In the listing below, locate the line that contains "launch: Build, Activate" and the line that contains "html: <span>Accessible</span> ->". Restate word for word those two lines and every line between them, and nothing else.
_ _ _ _
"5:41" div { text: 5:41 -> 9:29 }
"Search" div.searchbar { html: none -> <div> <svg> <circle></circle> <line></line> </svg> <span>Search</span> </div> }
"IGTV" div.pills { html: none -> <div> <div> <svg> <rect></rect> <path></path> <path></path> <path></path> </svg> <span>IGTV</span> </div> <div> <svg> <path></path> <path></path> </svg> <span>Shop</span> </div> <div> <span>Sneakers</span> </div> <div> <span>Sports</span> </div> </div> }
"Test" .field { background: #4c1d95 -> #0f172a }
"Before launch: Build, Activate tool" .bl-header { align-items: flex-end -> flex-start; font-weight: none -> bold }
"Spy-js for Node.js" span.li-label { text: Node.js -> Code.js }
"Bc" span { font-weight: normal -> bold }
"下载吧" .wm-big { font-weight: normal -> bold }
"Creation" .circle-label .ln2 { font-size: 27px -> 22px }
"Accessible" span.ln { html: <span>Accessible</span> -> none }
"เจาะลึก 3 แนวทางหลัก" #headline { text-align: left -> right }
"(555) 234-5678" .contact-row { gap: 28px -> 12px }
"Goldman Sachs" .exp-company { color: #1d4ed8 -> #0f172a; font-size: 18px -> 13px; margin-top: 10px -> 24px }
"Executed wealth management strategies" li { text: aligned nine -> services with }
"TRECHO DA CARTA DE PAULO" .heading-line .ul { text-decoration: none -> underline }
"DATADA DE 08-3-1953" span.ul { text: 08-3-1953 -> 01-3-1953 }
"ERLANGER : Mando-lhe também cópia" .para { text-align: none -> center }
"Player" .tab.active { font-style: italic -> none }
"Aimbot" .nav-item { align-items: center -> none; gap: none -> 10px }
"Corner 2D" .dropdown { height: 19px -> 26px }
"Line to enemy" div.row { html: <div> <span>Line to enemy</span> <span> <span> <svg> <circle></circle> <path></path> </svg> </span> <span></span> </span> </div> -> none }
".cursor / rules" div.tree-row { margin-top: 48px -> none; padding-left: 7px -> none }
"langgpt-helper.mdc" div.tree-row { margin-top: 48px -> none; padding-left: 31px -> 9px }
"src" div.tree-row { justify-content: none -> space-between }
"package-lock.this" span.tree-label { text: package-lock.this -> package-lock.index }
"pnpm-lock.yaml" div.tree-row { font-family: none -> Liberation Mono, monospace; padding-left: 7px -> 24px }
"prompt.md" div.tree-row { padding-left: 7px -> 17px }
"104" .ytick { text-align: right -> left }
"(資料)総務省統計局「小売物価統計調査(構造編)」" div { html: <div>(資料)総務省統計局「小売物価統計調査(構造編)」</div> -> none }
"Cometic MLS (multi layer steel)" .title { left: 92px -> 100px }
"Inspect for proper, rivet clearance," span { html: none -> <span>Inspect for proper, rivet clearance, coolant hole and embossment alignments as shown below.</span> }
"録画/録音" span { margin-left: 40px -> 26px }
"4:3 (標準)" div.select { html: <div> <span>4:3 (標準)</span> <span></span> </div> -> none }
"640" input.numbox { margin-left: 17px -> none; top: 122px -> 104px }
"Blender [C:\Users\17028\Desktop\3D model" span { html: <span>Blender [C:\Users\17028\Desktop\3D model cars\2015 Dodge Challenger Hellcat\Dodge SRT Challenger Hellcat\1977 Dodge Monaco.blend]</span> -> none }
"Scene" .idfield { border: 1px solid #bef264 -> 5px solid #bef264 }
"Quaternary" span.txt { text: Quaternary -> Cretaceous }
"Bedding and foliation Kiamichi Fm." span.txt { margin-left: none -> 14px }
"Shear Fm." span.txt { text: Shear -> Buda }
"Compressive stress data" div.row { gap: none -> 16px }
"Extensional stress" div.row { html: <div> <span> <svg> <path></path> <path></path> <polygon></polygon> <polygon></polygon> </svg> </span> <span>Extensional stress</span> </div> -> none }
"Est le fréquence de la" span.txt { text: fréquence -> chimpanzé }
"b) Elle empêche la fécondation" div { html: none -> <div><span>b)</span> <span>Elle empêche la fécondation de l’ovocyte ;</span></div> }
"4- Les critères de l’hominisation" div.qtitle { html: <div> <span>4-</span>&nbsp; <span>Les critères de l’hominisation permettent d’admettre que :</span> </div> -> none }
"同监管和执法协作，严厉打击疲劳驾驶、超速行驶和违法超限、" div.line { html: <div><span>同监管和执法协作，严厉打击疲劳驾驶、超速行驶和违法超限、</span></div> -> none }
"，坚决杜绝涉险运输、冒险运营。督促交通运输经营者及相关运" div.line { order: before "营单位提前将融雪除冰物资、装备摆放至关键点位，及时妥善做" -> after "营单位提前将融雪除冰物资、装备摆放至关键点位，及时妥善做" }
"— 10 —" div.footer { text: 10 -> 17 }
_ _ _ _
## Task result
"Before launch: Build, Activate tool" .bl-header { align-items: flex-end -> flex-start; font-weight: none -> bold }
"Spy-js for Node.js" span.li-label { text: Node.js -> Code.js }
"Bc" span { font-weight: normal -> bold }
"下载吧" .wm-big { font-weight: normal -> bold }
"Creation" .circle-label .ln2 { font-size: 27px -> 22px }
"Accessible" span.ln { html: <span>Accessible</span> -> none }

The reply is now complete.